Problem details: An unchanged copy of every record below, without pictures, is the goal.

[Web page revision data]
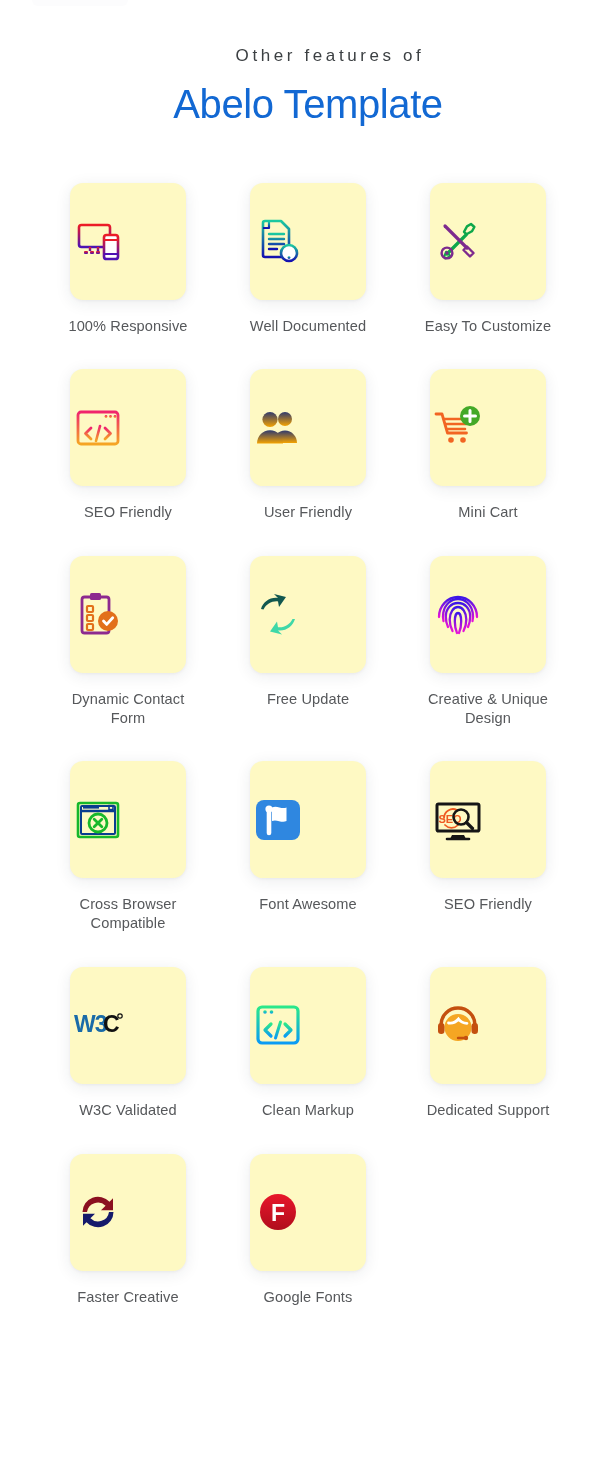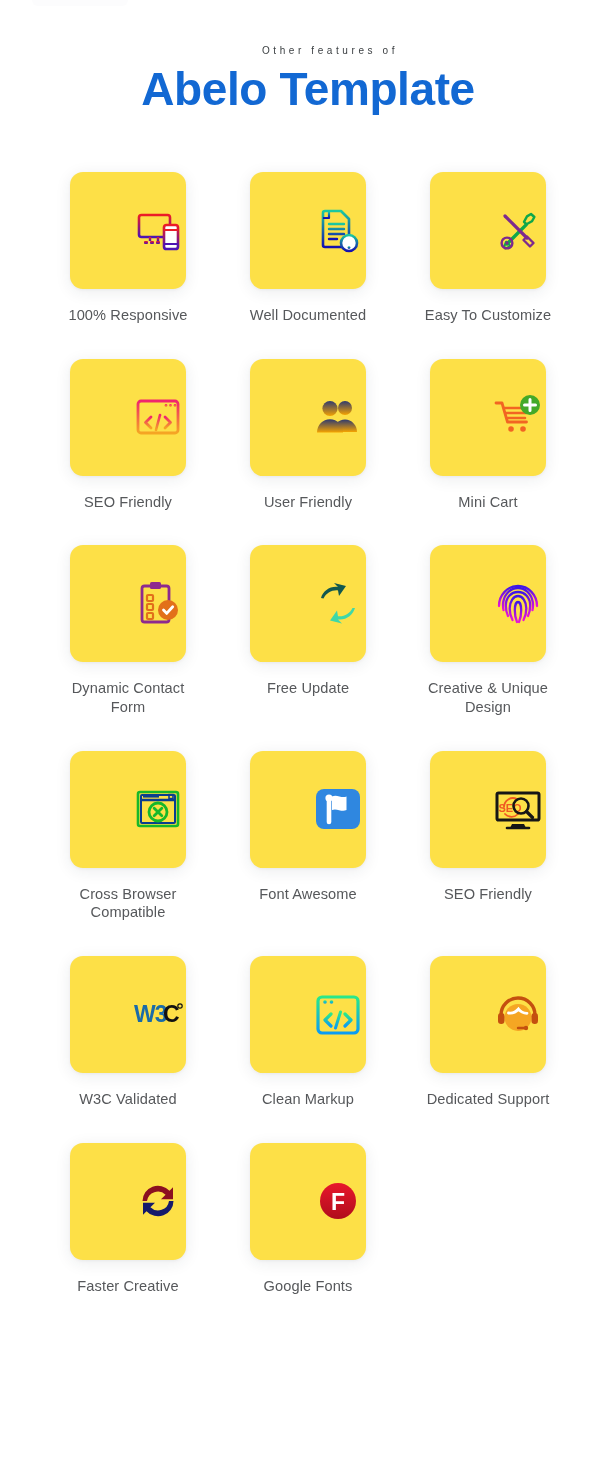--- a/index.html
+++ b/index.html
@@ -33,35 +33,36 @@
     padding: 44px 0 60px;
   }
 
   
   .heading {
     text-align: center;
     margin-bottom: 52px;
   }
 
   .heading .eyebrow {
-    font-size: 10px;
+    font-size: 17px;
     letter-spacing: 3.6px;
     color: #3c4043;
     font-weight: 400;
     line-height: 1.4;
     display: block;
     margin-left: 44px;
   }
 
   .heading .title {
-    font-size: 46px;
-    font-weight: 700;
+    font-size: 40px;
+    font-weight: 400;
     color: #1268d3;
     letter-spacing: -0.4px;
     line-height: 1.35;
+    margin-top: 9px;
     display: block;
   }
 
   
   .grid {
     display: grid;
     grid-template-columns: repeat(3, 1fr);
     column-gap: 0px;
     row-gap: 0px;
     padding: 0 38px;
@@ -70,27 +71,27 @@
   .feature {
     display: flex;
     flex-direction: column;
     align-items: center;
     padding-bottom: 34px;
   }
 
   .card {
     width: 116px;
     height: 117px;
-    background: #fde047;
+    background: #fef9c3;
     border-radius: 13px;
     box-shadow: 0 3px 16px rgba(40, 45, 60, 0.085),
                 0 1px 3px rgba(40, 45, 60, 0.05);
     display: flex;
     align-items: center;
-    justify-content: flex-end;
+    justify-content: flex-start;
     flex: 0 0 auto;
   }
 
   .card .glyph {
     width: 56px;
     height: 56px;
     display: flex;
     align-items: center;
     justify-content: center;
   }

Expected output:
--- a/index.html
+++ b/index.html
@@ -33,35 +33,36 @@
     padding: 44px 0 60px;
   }
 
   
   .heading {
     text-align: center;
     margin-bottom: 52px;
   }
 
   .heading .eyebrow {
-    font-size: 10px;
+    font-size: 17px;
     letter-spacing: 3.6px;
     color: #3c4043;
     font-weight: 400;
     line-height: 1.4;
     display: block;
     margin-left: 44px;
   }
 
   .heading .title {
-    font-size: 46px;
-    font-weight: 700;
+    font-size: 40px;
+    font-weight: 400;
     color: #1268d3;
     letter-spacing: -0.4px;
     line-height: 1.35;
+    margin-top: 9px;
     display: block;
   }
 
   
   .grid {
     display: grid;
     grid-template-columns: repeat(3, 1fr);
     column-gap: 0px;
     row-gap: 0px;
     padding: 0 38px;
@@ -70,27 +71,27 @@
   .feature {
     display: flex;
     flex-direction: column;
     align-items: center;
     padding-bottom: 34px;
   }
 
   .card {
     width: 116px;
     height: 117px;
-    background: #fde047;
+    background: #fef9c3;
     border-radius: 13px;
     box-shadow: 0 3px 16px rgba(40, 45, 60, 0.085),
                 0 1px 3px rgba(40, 45, 60, 0.05);
     display: flex;
     align-items: center;
-    justify-content: flex-end;
+    justify-content: flex-start;
     flex: 0 0 auto;
   }
 
   .card .glyph {
     width: 56px;
     height: 56px;
     display: flex;
     align-items: center;
     justify-content: center;
   }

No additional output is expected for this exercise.